BEGIN GIVEN DATA

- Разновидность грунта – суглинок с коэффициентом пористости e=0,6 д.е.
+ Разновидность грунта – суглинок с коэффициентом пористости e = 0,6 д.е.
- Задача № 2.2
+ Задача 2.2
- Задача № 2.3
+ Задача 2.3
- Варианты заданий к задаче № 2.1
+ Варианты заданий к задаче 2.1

END GIVEN DATA
BEGIN GIVEN DATA

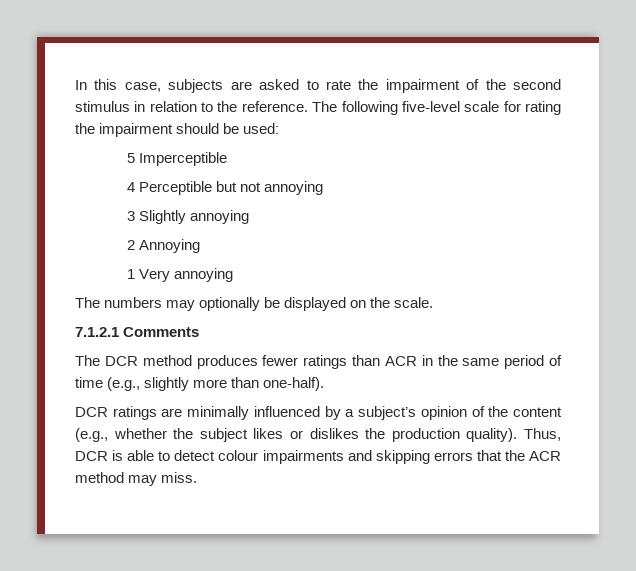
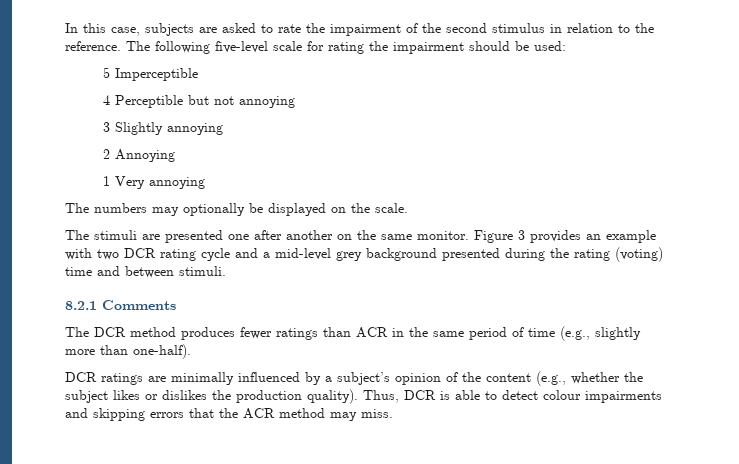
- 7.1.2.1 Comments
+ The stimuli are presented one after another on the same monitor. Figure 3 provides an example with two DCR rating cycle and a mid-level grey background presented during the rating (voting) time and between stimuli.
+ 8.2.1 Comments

END GIVEN DATA

* [WORK ITEM] Every line of the data that includes the word "суглинок" should be copied.

* [RESPONSE]
- Разновидность грунта – суглинок с коэффициентом пористости e=0,6 д.е.
+ Разновидность грунта – суглинок с коэффициентом пористости e = 0,6 д.е.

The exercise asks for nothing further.